Your task = Pull every line that holds the word "font" from the entries.

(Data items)
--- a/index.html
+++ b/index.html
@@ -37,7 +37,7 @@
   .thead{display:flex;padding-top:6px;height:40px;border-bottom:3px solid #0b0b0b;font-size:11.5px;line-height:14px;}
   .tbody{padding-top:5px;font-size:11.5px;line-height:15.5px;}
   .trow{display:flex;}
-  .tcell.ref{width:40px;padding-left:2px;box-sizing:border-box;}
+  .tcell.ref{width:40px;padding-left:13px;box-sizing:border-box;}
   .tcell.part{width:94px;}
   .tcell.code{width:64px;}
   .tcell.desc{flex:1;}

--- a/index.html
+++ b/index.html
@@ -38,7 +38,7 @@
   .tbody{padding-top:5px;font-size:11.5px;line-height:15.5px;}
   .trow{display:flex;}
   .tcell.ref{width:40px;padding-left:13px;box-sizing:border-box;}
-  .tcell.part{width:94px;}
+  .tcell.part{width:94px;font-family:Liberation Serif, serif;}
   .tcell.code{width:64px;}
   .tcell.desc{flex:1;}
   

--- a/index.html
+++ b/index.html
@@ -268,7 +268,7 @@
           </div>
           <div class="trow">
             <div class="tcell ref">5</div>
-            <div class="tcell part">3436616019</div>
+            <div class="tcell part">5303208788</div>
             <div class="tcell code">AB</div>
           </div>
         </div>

Solution =
   .thead{display:flex;padding-top:6px;height:40px;border-bottom:3px solid #0b0b0b;font-size:11.5px;line-height:14px;}
   .tbody{padding-top:5px;font-size:11.5px;line-height:15.5px;}
   .tbody{padding-top:5px;font-size:11.5px;line-height:15.5px;}
+  .tcell.part{width:94px;font-family:Liberation Serif, serif;}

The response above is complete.